1. configuring routing logic in functions rather than externally, e.g. doing 
this instead of configuring with @config decorators
```
def PizzaSpecial(ngn):  # ngn stands for engine and is the darl equivalent of 
driver
    if is_vegetarian:
        pizza = ngn.VeggiePizza()
    else:
        pizza = ngn.MeatLoversPizza()
    ngn.collect()
    return pizza
```
2. parameterizing on unreasonable data - probably the biggest frustration I've 
experienced with parameterizing nodes is people passing in large objects into 
the arguments. this has caused all sorts of issues with the memory footprint of 
the graph blowing up because function args are stored on the graph object. and 
if you're passing around 1gb dataframes through all your nodes that balloons 
very quickly. Also function arguments necessarily need to be hashable which can 
be annoying. Also if users modify function argument objects in place that leads 
to issues so you need to either do deepcopys of the arguments or depend on user 
education.
3. chaining results from function calls - if you allow parameterized functions 
one of the first things people are going to want to do is pass the result of 
one function call to another, e.g:
```
def A(ngn):
    b = ngn.B()
    c = ngn.C(b)  # <--- result of B passed into C
    return b + c
```
this is possible to do and implemented in darl, however it significantly 
complicates the graph building logic (and often the workflow business logic 
too). And to your point of the UX should make it harder to accomplish certain 
things, I'd say this is a good example. Instead of encouraging users to do the 
above, you'd prefer them to do something like this:
```
def A(B, C):
    return B + C

def C(B):
    return B + 1
```
4. Your parameterization needs to propagate through every function in the chain 
- one nice thing about Hamilton Parallelizable is that the functions in 
parallelized branch can live outside the context of the variable they're being 
parallelized on. With the darl style for loop everything in the parallelized 
branch needs to be parameterized to take that variable as well.

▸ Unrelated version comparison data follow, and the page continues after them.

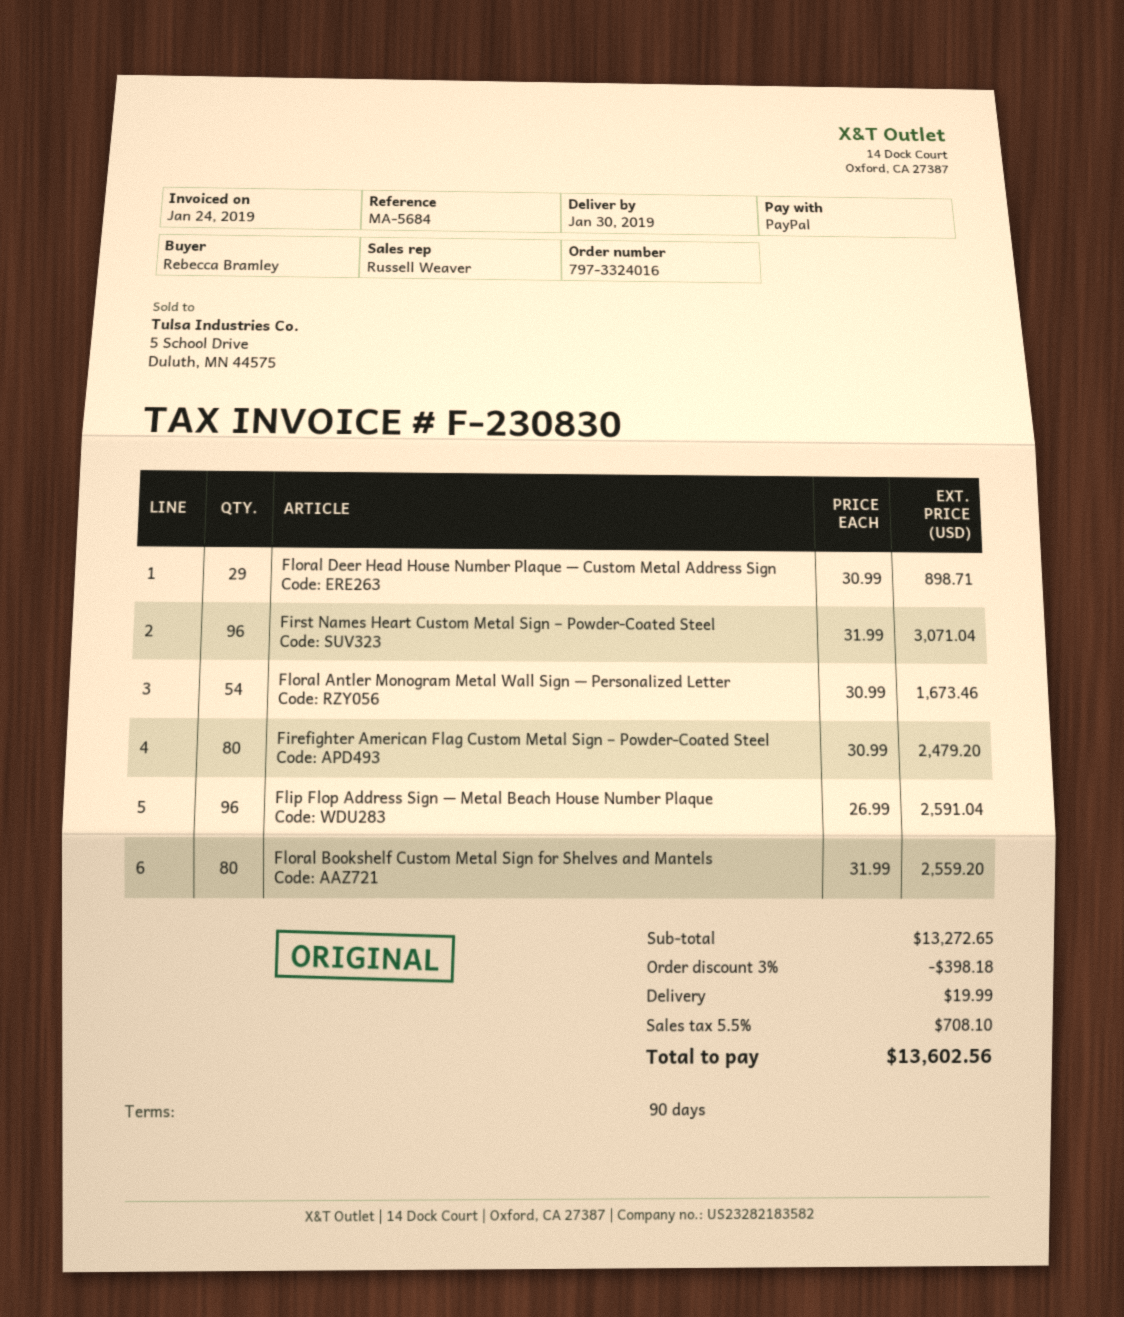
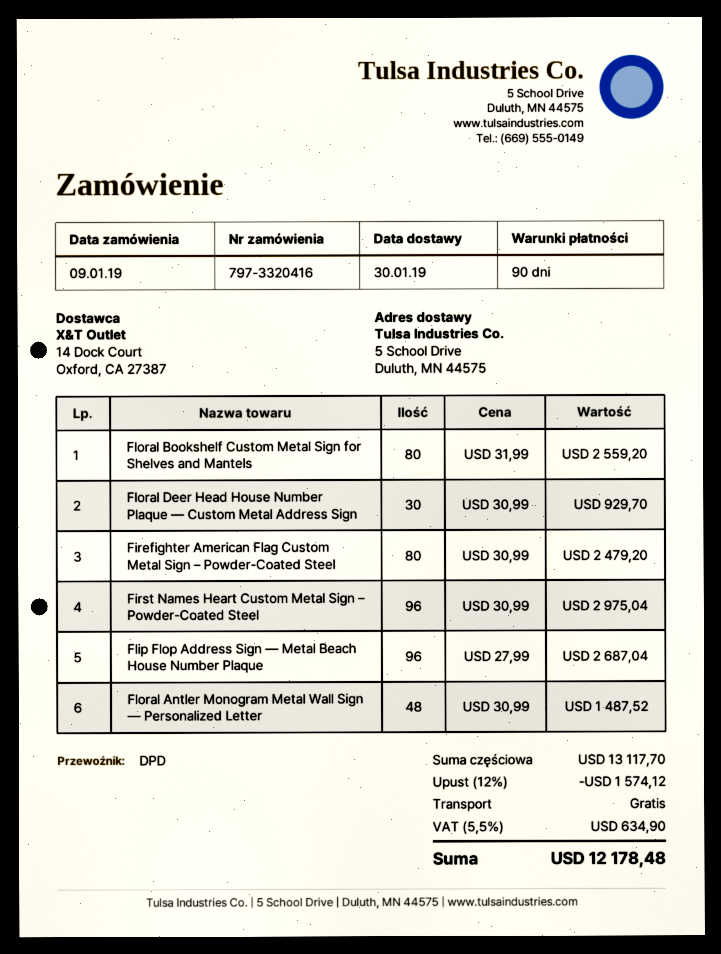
order number: 797-3324016 -> 797-3320416
Floral Deer Head House Number Plaque — Custom Metal Address Sign: 29 x 30.99 = 898.71 -> 30 x 30.99 = 929.70
First Names Heart Custom Metal Sign – Powder-Coated Steel: 96 x 31.99 = 3071.04 -> 96 x 30.99 = 2975.04
Floral Antler Monogram Metal Wall Sign — Personalized Letter: 54 x 30.99 = 1673.46 -> 48 x 30.99 = 1487.52
Flip Flop Address Sign — Metal Beach House Number Plaque: 96 x 26.99 = 2591.04 -> 96 x 27.99 = 2687.04
subtotal: 13272.65 -> 13117.70
discount: 3% = 398.18 -> 12% = 1574.12
shipping: 19.99 -> 0.00
tax: 5.5% = 708.10 -> 5.5% = 634.90
total: 13602.56 -> 12178.48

There's probably some other things I'm forgetting too.

**Update functionality**

So in the same vein regarding my suggestion on the `update` function 
(https://github.com/apache/hamilton/discussions/1397, 
https://github.com/mitstake/darl/tree/main?tab=readme-ov-file#updates-and-shocks),
 I personally think this is a good feature for enabling flexible scenario 
configuration. But the more I'm picking up on the hamilton philosophy, I think 
it is potentially at odds there too. This feature would factor configuration of 
your driver out of explicitly defined and visible @config decorated workflows 
and open up the ability to configure your driver "anywhere" and "anyhow" which 
means you have a lot less visibility/lineage into what configuration 
constitutes your driver. Again I think it has upsides, but potentially heavier 
downsides from the hamilton pov?

**Tracing**

One thing I think would definitely be useful for Hamilton and would not 
conflict with any UX philosophy is the darl trace. 
https://github.com/mitstake/darl/tree/main?tab=readme-ov-file#debugging-tracing-and-replaying.
 This makes debugging and navigating through a workflow execution very easy and 
pleasant.

Anyway, I may be overthinking all of this and both the darl style functions and 
the update functionality make sense to you within hamilton. Interested to hear 
your thoughts on this, and happy to continue the conversation.